I’m going to answer the second question first.  One of the things wanted to try and I really went for this past year was recording a demo.  Here’s what I remember most vividly about the experience:

  • rehearsing for weeks and weeks and weeks
  • having massive fights with both of the musicians I tried to work with and the sheer amount of emotional drama around both of these people
  • not budgeting enough money for the project and feeling utter dismay at what I did pay in the end
  • realizing I’d bitten off more than I could chew or even properly get into my mouth
  • having the musician who did help out basically declare the effort sub-par in the end
  • the anti-climax of finishing the demo and really having absolutely nothing come of it apart from the accolades of people who already love me

I could easily regret the entire experience of doing the demo.  It was a huge drain emotionally and it was no drop in the bucket financially either.  I certainly learned why people tackle one song at a time in the recording process unless they are absolute pros or they are backed by a label.  I’m neither a pro nor was anyone else championing this cause.  But despite all the negatives, it was a massive learning experience.

The biggest lesson that I learned, is that there has to be follow through.  I got to the end of recording the demo and I think I was just so tired, and my plans afterward were so unclear, that things sort of ended there.  The drive and the motivation that got me through the recording process died off in the face of such vague plans for the actual finished product.  And so the demo has basically sat, fallow and useless, for about nine months.

So to answer the first question in the prompt:  this year I’d like to try following through.  I’d like to not have so many abortive experiences; something far too familiar to me.  For example:  get the demo done but have it produce none of the results I was looking for; write a short story but never make suggested edits or ever try to get it published; buy the supplies for a really cool visual art project and never actually do it; blog, but do so haphazardly and never market said blog.  I just have to try my hand at finishing something this year.  Going whole hog on any one thing.

Some of my problem is just lack of real planning.  I have ideas but I don’t think about the end goal all the time and so I get about half way into a project and lose the plot because it was never written in the first place.  I think I also get frightened that whatever project I”m working on is a waste of time and suddenly get swayed by the idea that there’s something else I need to be doing–so I switch gears.  The end result is that nothing gets finished–there is never a sense of accomplishment.  In addition, I never really know what’s working and what isn’t, because there’s never an end product to evaluate.

And it’s no small feat to start 20 projects, even if none of them ever get done.  It still takes time and energy and emotional output to keep starting things, so it’s not like I’m at least living a life of happy sloth.  I’m working my tail off to get almost nowhere.
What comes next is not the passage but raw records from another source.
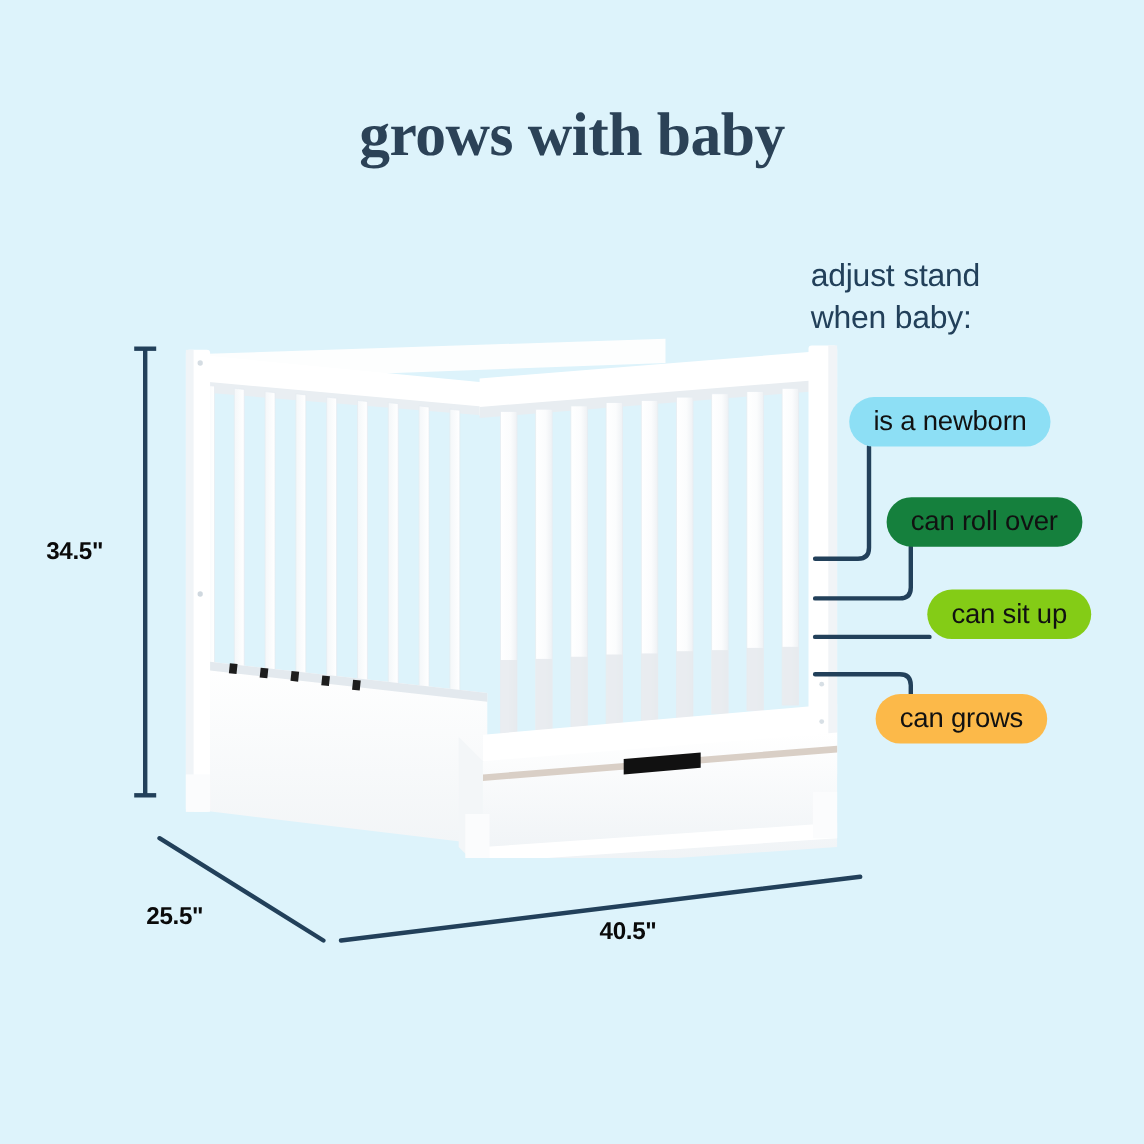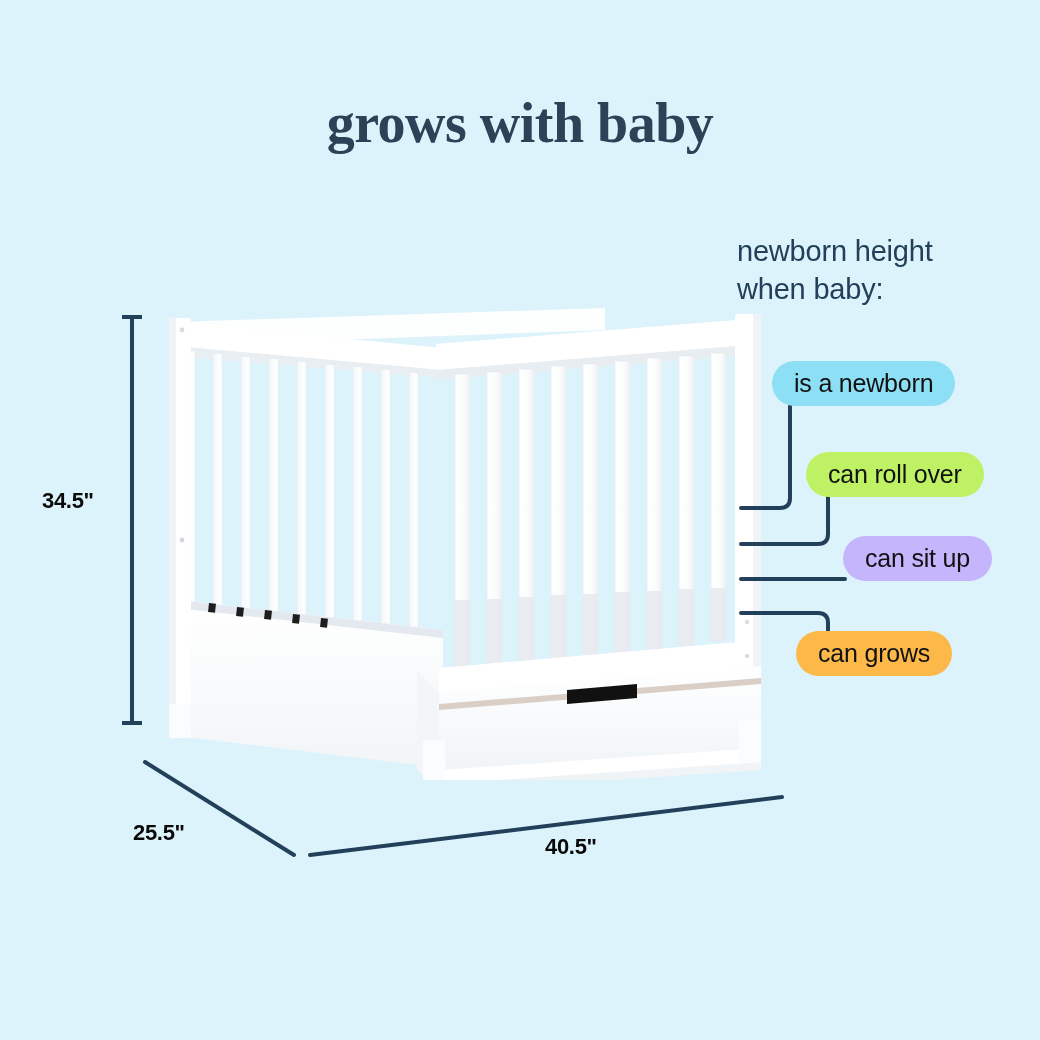--- a/index.html
+++ b/index.html
@@ -204,44 +204,44 @@
       <polygon points="262,370 284,392 284,492 262,470" fill="#f3f6f8"></polygon>
 
       <polygon points="284,470 606,448 606,462 284,484" fill="#ffffff"></polygon>
       <rect x="268" y="440" width="22" height="44" fill="#fbfcfd"></rect>
       <rect x="584" y="420" width="22" height="42" fill="#fbfcfd"></rect>
       <rect x="14" y="404" width="22" height="34" fill="#fbfcfd"></rect>
     </svg>
   </div>
 
   <div id="adjust-head" style="color: rgb(34, 64, 90);">
-    <div>newborn height</div>
+    <div>adjust stand</div>
     <div>when baby:</div>
   </div>
 
   <svg id="connectors" viewBox="0 0 1040 1040" xmlns="http://www.w3.org/2000/svg">
 
     <path d="M 790 406 L 790 498 Q 790 508 780 508 L 741 508" fill="none" stroke="#22405a" stroke-width="4" stroke-linecap="round"></path>
 
     <path d="M 828 497 L 828 534 Q 828 544 818 544 L 741 544" fill="none" stroke="#22405a" stroke-width="4" stroke-linecap="round"></path>
 
     <path d="M 845 579 L 741 579" fill="none" stroke="#22405a" stroke-width="4" stroke-linecap="round"></path>
 
     <path d="M 828 632 L 828 623 Q 828 613 818 613 L 741 613" fill="none" stroke="#22405a" stroke-width="4" stroke-linecap="round"></path>
   </svg>
 
   <div class="pill" style="left: 772px; top: 361px; background: rgb(141, 223, 245);">
     <span>is a newborn</span>
   </div>
 
-  <div class="pill" style="left: 806px; top: 452px; background: #bef264;">
+  <div class="pill" style="left: 806px; top: 452px; background: #15803d;">
     <span>can roll over</span>
   </div>
 
-  <div class="pill" style="left: 843px; top: 536px; background: #c4b5fd;">
+  <div class="pill" style="left: 843px; top: 536px; background: #84cc16;">
     <span>can sit up</span>
   </div>
 
   <div class="pill" style="left: 796px; top: 631px; background: rgb(252, 185, 73);">
     <span>can grows</span>
   </div>
 
   <svg id="dim-lines" style="position:absolute;left:0;top:0;width:1040px;height:1040px;pointer-events:none;" viewBox="0 0 1040 1040" xmlns="http://www.w3.org/2000/svg">
 
     <line x1="132" y1="317" x2="132" y2="723" stroke="#22405a" stroke-width="4"></line>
I’m in danger of not following through as we speak.  I have many ideas in my head because I really want to see some things change in the coming year, but not a lot of concrete plans.  I haven’t settled on one or two tasks or focused on one or two goals.  So that’s what I’m going to do–I’m going to decide on a goal, plan the hell out of it and follow through.

#reverb10 – December 17

December 17 – Lesson Learned What was the best thing you learned about yourself this past year? And how will you apply that lesson going forward? (Author: Tara Weaver)

I can be fearless.  Or at least I can fake it.  I have long felt that I was trapped by my fear of the unknown; my fear of instability.  I’ve realized this year that I can live a life that isn’t entirely driven by these things.   I’ve realized that it’s not nearly as scary as I thought it would be on the other side.  Going forward I will keep working on letting my desires, rather than my fears, motivate my decisions and actions.